In the Times 30th November 2015 Chris Smyth reports: Private hospitals ‘more dangerous than NHS’   and on the same page Helpline sends thousands of patients to A&E (presumably NHS) needlessly. It appears to NHSreality that the logic of the first headline is partly explained by the second….! In addition, the “waiting time” for regional health service investigation and treatment is not factored into the equation…., Speeding up the process is one of the private health system “goods”…. Rationing by co-payment is about to happen by a knee jerk response, and without the debate to gain social acceptance. Other methods of rationing, deserts based, income or asset related, etc will not get aired by our pathetic politicians….. So NHSreality is the black sheep? Remember the Perverse Incentive  is to over treat in private care, and undertreat in the Health Services…

Private hospitals are riskier than those run by NHS, a report has claimed.

Patients are not always assessed properly and some private hospitals do not monitor what happens after surgery, according to an analysis of official inspection reports. It demands ministers compel private hospitals to collect and publish the same data as the NHS.

Almost 200 patients a year die unexpectedly in private hospitals, which now treat half a million NHS patients a year and carry out one in five hip and knee replacements for the health service.

The Centre for Health and the Public Interest, a think tank sceptical of market mechanisms in the NHS, has previously criticised how private hospitals were run, pointing out that most had no intensive care beds and sometimes lack key medical cover.

It has now analysed findings from the first 15 private hospitals to be assessed by the Care Quality Commission’s beefed up inspection teams.
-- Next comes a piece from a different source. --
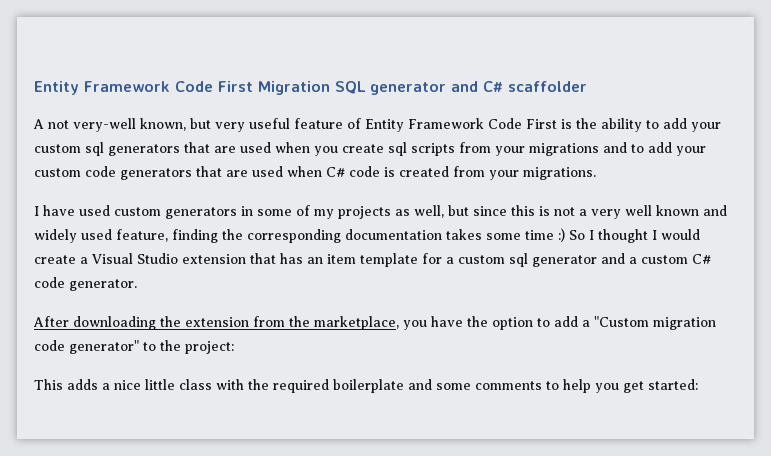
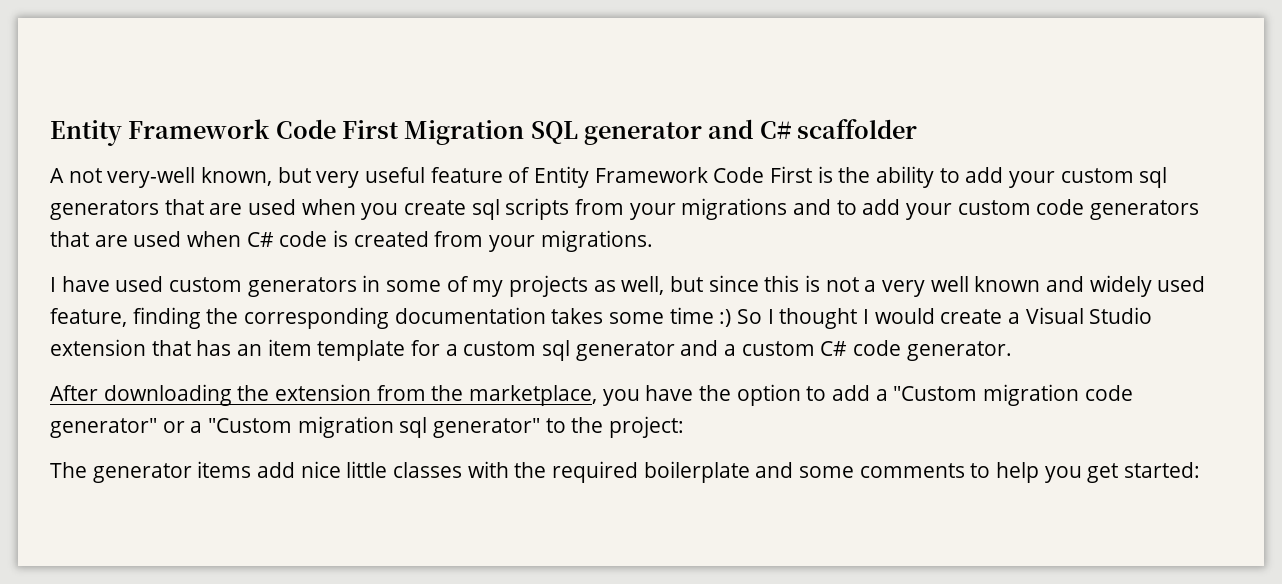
(139, 347) none -> [162,416,541,438] or a "Custom migration sql generator"
[34,379,110,390] This adds a -> [50,461,296,483] The generator items add
[179,379,212,390] class -> [393,462,463,478] classes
Seven of the hospitals did not monitor the results of surgery properly and six lacked proper assessments. The report warns: “Patient assessment is particularly important as most private hospitals do not have intensive care facilities or back-up specialist teams, and so are only supposed to admit low-risk patients.”

Two hospitals employed surgeons who could not show they had the necessary insurance in case of errors, while others did not collect adequate data on staffing ratios, readmission rates or serious mistakes.

Brian Toft, co-author of the report, said: “Not only do the safety issues that CHPI identified last year persist. In addition, the variable quality of the reports means that the true extent of the risk to patient safety in private hospitals is not known.

“This government has prioritised transparency as a key to safety: but although more and more NHS patients are being treated in private hospitals, there has been no concurrent commitment to bring private hospitals into the same transparency regime.”

The charity Action against Medical Accidents has previously warned that private hospitals’ safety protocols and investigations of problems are not as rigorous as those in the NHS, saying that the health service was left to “pick up the pieces” when things go wrong.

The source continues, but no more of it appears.